I focused on the Cython compilation of SageMath. By default, a function in Cython is an instance of builtin_function_or_method (analogously, method_descriptor for a method), which has special optimizations in the CPython interpreter. But the option "binding=True" changes those to a custom class which is NOT optimized.

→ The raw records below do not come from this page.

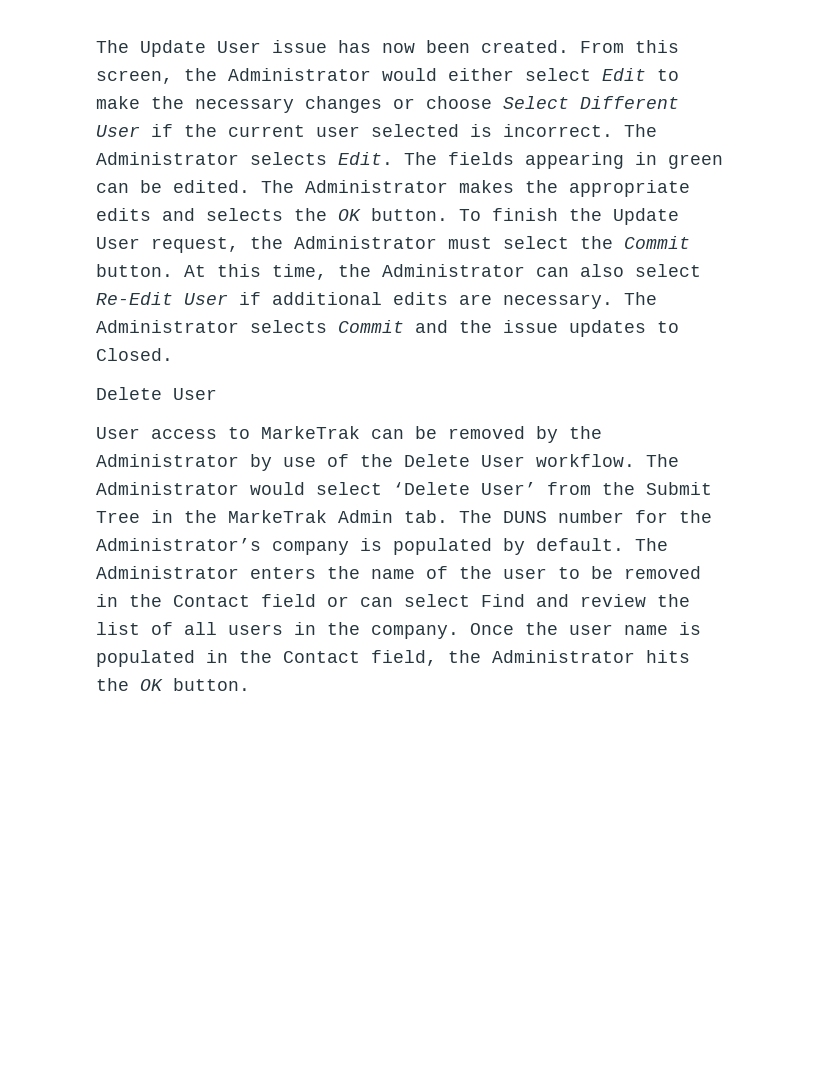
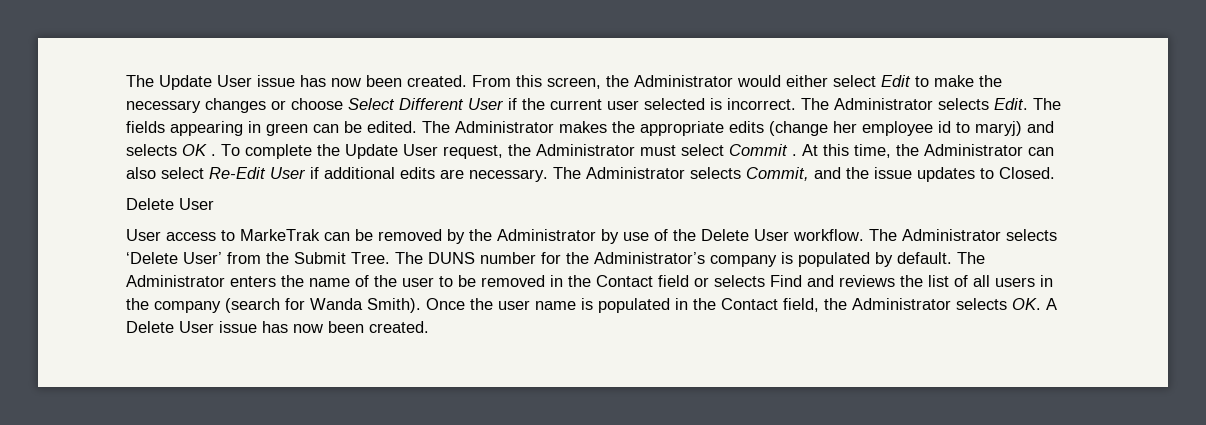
- The Administrator makes the appropriate edits and selects the OK button. To finish the Update User request, the Administrator must select the Commit button.
+ The Administrator makes the appropriate edits (change her employee id to maryj) and selects OK . To complete the Update User request, the Administrator must select Commit .
- The Administrator selects Commit and the issue updates to Closed.
+ The Administrator selects Commit, and the issue updates to Closed.
- The Administrator would select ‘Delete User’ from the Submit Tree in the MarkeTrak Admin tab. The DUNS number for the Administrator’s company is populated by default.
+ The Administrator selects ‘Delete User’ from the Submit Tree. The DUNS number for the Administrator’s company is populated by default.
- The Administrator enters the name of the user to be removed in the Contact field or can select Find and review the list of all users in the company.
+ The Administrator enters the name of the user to be removed in the Contact field or selects Find and reviews the list of all users in the company (search for Wanda Smith).
- Once the user name is populated in the Contact field, the Administrator hits the OK button.
+ Once the user name is populated in the Contact field, the Administrator selects OK. A Delete User issue has now been created.

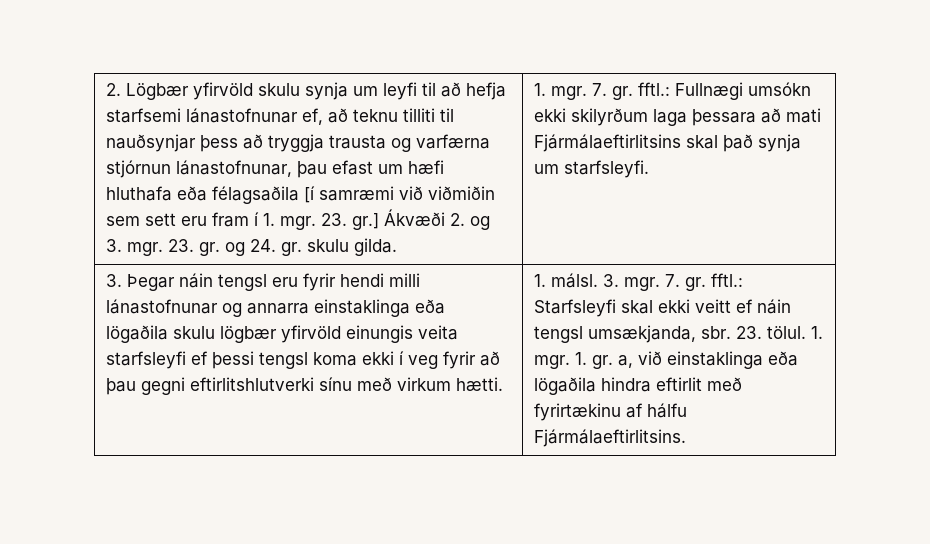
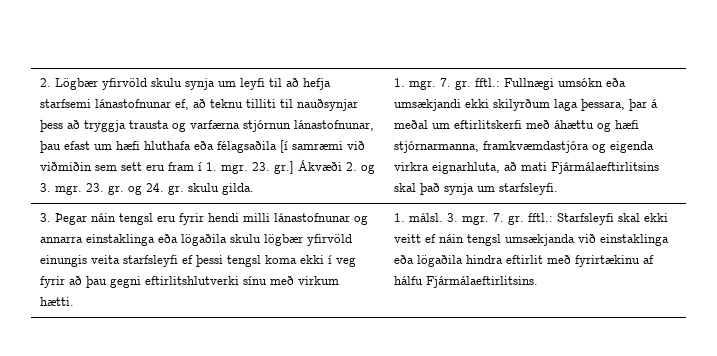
- 7. gr. fftl.: Fullnægi umsókn ekki skilyrðum laga þessara að mati Fjármálaeftirlitsins skal það synja um starfsleyfi.
+ 7. gr. fftl.: Fullnægi umsókn eða umsækjandi ekki skilyrðum laga þessara, þar á meðal um eftirlitskerfi með áhættu og hæfi stjórnarmanna, framkvæmdastjóra og eigenda virkra eignarhluta, að mati Fjármálaeftirlitsins skal það synja um starfsleyfi.
- 7. gr. fftl.: Starfsleyfi skal ekki veitt ef náin tengsl umsækjanda, sbr. 23. tölul. 1. mgr. 1. gr. a, við einstaklinga eða lögaðila hindra eftirlit með fyrirtækinu af hálfu Fjármálaeftirlitsins.
+ 7. gr. fftl.: Starfsleyfi skal ekki veitt ef náin tengsl umsækjanda við einstaklinga eða lögaðila hindra eftirlit með fyrirtækinu af hálfu Fjármálaeftirlitsins.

I ran the full SageMath testsuite several times without and with binding=True to find out any significant differences. The most dramatic difference is multiplication for generic matrices. More precisely, with the following command:

python -m timeit -s "from sage.all import MatrixSpace, GF; M = MatrixSpace(GF(9), 200).random_element()" "M * M"

With binding=False, I got
10 loops, best of 3: 692 msec per loop

With binding=True, I got
10 loops, best of 3: 1.16 sec per loop

This is a big regression which should be gone completely with PEP 580.

I should mention that this was done on Python 2.7.15 (SageMath is not yet ported to Python 3) but I see no reason why the conclusions shouldn't be valid for newer Python versions. I used SageMath 8.3.rc1 and Cython 0.28.4.

I hope that this finally shows that the problems mentioned in PEP 579 are real.


Jeroen.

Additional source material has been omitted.